Outro ponto, o número de mulheres trabalhando na informalidade, sem conseguir fazer a contribuição previdenciária, é alto. Com o aumento de 30 para 40 anos de contribuição para o recebimento da aposentadoria integral, novamente são elas as prejudicadas. Pode-se perguntar, porque elas teriam essa dificuldade, é simples, muitas vezes elas deixam o mercado de trabalho para cuidar dos filhos, dos pais enfermos.

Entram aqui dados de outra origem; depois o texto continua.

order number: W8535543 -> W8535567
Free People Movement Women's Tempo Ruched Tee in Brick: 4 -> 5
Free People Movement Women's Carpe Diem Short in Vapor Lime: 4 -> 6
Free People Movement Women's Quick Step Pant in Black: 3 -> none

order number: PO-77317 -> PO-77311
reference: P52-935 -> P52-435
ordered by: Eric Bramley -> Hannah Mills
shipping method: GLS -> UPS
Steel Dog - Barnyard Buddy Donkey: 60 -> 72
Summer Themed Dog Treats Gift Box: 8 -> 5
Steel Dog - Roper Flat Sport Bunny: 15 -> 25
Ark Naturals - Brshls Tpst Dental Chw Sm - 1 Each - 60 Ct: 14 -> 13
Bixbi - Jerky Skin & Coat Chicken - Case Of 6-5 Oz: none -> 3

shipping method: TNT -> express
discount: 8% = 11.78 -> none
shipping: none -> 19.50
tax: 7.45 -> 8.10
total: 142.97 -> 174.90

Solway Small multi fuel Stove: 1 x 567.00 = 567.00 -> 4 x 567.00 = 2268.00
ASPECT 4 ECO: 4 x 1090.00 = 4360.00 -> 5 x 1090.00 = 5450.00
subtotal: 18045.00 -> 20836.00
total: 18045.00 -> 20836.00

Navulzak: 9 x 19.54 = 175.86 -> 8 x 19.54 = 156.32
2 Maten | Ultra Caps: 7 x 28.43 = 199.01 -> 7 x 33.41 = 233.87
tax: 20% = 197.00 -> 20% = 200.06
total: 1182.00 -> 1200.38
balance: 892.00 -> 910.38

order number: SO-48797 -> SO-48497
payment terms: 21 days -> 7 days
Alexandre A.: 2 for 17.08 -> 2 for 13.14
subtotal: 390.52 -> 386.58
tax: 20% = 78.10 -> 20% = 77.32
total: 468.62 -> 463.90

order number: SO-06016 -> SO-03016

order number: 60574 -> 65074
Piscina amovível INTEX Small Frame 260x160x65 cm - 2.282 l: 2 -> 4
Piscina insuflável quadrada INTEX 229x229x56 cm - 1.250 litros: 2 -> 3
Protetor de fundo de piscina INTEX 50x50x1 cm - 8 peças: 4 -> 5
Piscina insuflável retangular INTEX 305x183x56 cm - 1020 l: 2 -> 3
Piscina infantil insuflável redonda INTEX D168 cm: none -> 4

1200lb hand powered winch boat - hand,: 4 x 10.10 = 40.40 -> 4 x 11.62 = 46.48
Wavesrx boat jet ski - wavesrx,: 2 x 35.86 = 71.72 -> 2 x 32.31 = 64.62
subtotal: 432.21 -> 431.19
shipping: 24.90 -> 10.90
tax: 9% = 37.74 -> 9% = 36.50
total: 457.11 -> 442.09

Temos que considerar ainda que as mulheres é maioria entre os desempregados e quando se desvincula do salário mínimo os Benefícios de Prestação Continuada (BPC), que é a aposentadoria para quem não consegue acumular a contribuição previdenciária, já tem idade de aposentar e estão em situação de pobreza, novamente as mulheres pagaram o preço mais alto.

A luta das mulheres é a luta de todos e nesse sentido o SISEPE-TO vem reafirmar seu compromisso pela construção de melhores condições de trabalho e uma previdência justa. De rever suas posições que não contribuem pela igualdade de gênero e por uma sociedade mais fraterna para mulheres e homens.